Give back the data below word for word. Any image in it should be left out.

(User interface change data)
╭──

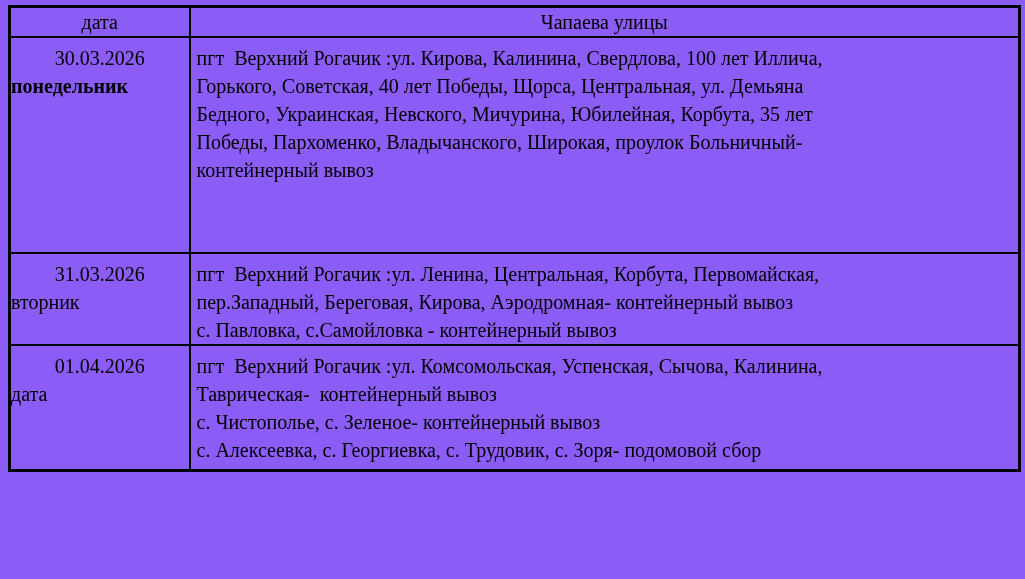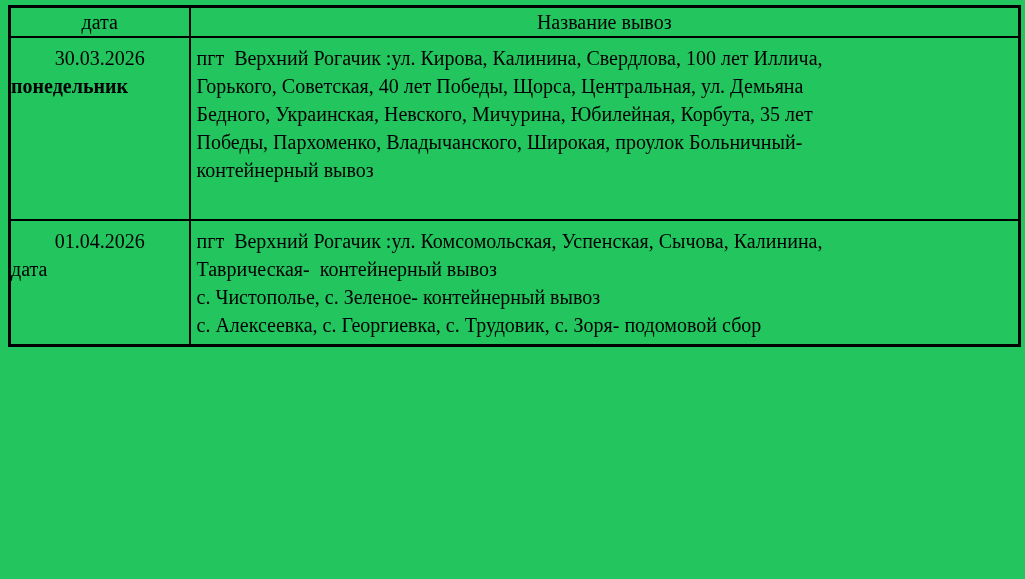--- a/index.html
+++ b/index.html
@@ -14,7 +14,7 @@
     height: 579px;
     box-sizing: border-box;
     padding: 5px 7px 0 8px;
-    background: #22c55e;
+    background: #8b5cf6;
     overflow: hidden;
   }
   table.schedule {

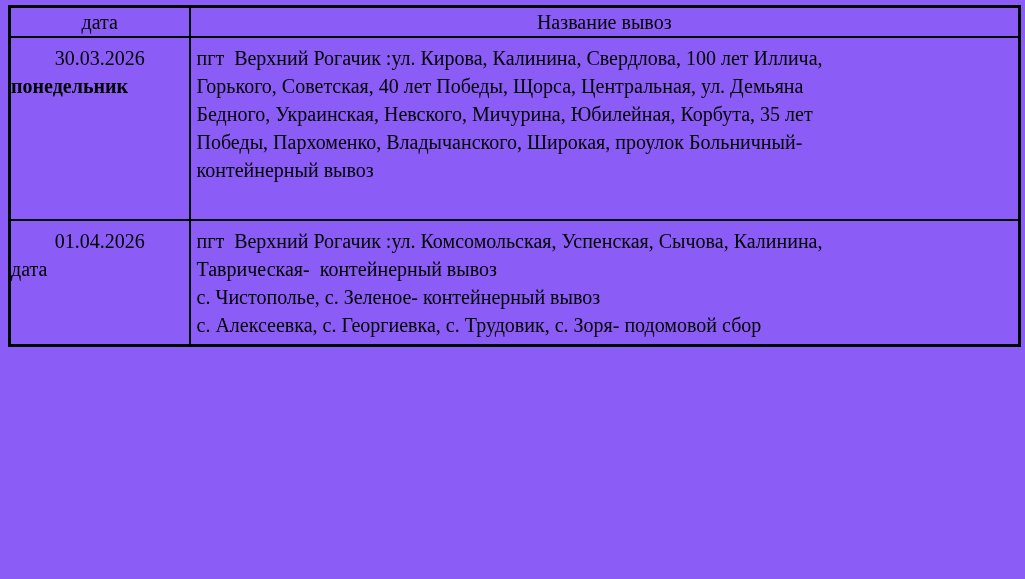--- a/index.html
+++ b/index.html
@@ -77,7 +77,7 @@
     <thead>
       <tr class="r-header">
         <th>дата</th>
-        <th>Название вывоз</th>
+        <th>Чапаева улицы</th>
       </tr>
     </thead>
     <tbody>

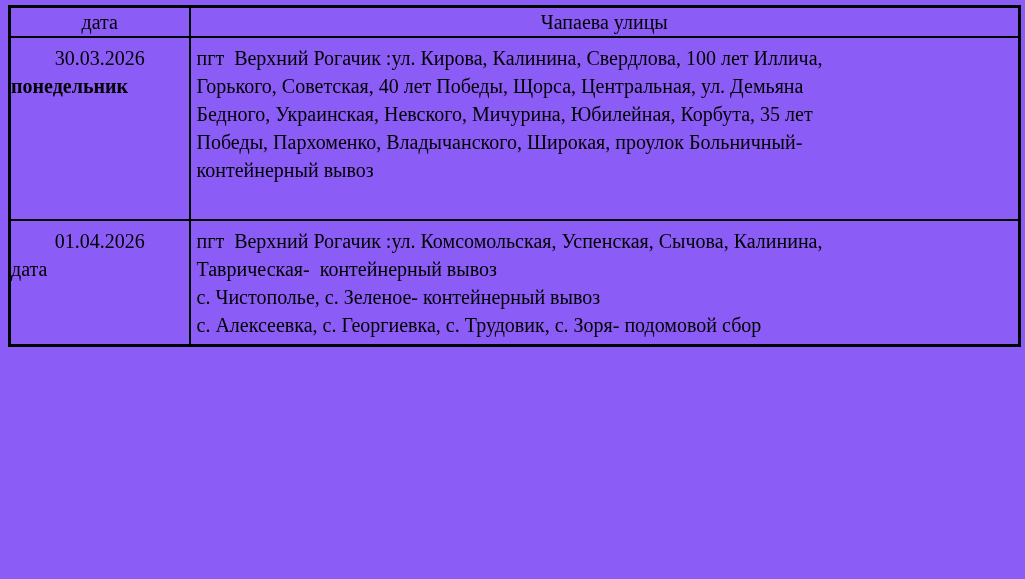--- a/index.html
+++ b/index.html
@@ -60,7 +60,7 @@
   .right-date { text-align: right; padding-right: 1px; }
 
   tr.r-header { height: 27px; }
-  tr.r-0 { height: 183px; }
+  tr.r-0 { height: 216px; }
   tr.r-1 { height: 90px; }
   tr.r-2 { height: 125px; }
   tr.r-3 { height: 118px; }

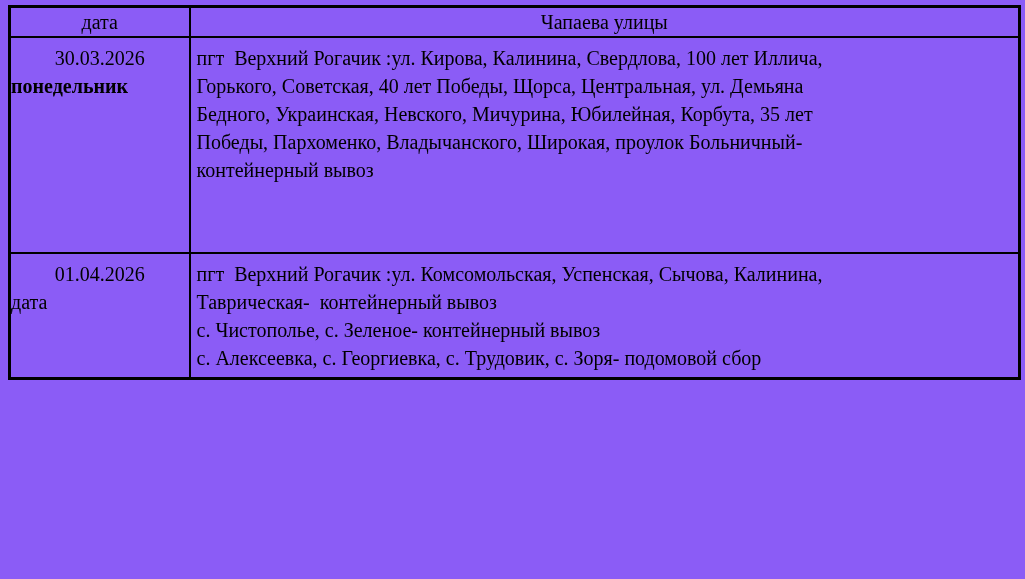--- a/index.html
+++ b/index.html
@@ -92,6 +92,15 @@
 Победы, Пархоменко, Владычанского, Широкая, проулок Больничный-
 контейнерный вывоз</td>
       </tr>
+      <tr class="r-1">
+        <td class="date-cell">
+          <div class="date-line">31.03.2026</div>
+          <div class="day-line">вторник</div>
+        </td>
+        <td class="street-cell">пгт  Верхний Рогачик :ул. Ленина, Центральная, Корбута, Первомайская,
+пер.Западный, Береговая, Кирова, Аэродромная- контейнерный вывоз
+с. Павловка, с.Самойловка - контейнерный вывоз</td>
+      </tr>
       <tr class="r-2">
         <td class="date-cell">
           <div class="date-line">01.04.2026</div>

╰──

• OUTPUT OF THE TASK
--- a/index.html
+++ b/index.html
@@ -14,7 +14,7 @@
     height: 579px;
     box-sizing: border-box;
     padding: 5px 7px 0 8px;
-    background: #22c55e;
+    background: #8b5cf6;
     overflow: hidden;
   }
   table.schedule {

--- a/index.html
+++ b/index.html
@@ -77,7 +77,7 @@
     <thead>
       <tr class="r-header">
         <th>дата</th>
-        <th>Название вывоз</th>
+        <th>Чапаева улицы</th>
       </tr>
     </thead>
     <tbody>

--- a/index.html
+++ b/index.html
@@ -60,7 +60,7 @@
   .right-date { text-align: right; padding-right: 1px; }
 
   tr.r-header { height: 27px; }
-  tr.r-0 { height: 183px; }
+  tr.r-0 { height: 216px; }
   tr.r-1 { height: 90px; }
   tr.r-2 { height: 125px; }
   tr.r-3 { height: 118px; }

--- a/index.html
+++ b/index.html
@@ -92,6 +92,15 @@
 Победы, Пархоменко, Владычанского, Широкая, проулок Больничный-
 контейнерный вывоз</td>
       </tr>
+      <tr class="r-1">
+        <td class="date-cell">
+          <div class="date-line">31.03.2026</div>
+          <div class="day-line">вторник</div>
+        </td>
+        <td class="street-cell">пгт  Верхний Рогачик :ул. Ленина, Центральная, Корбута, Первомайская,
+пер.Западный, Береговая, Кирова, Аэродромная- контейнерный вывоз
+с. Павловка, с.Самойловка - контейнерный вывоз</td>
+      </tr>
       <tr class="r-2">
         <td class="date-cell">
           <div class="date-line">01.04.2026</div>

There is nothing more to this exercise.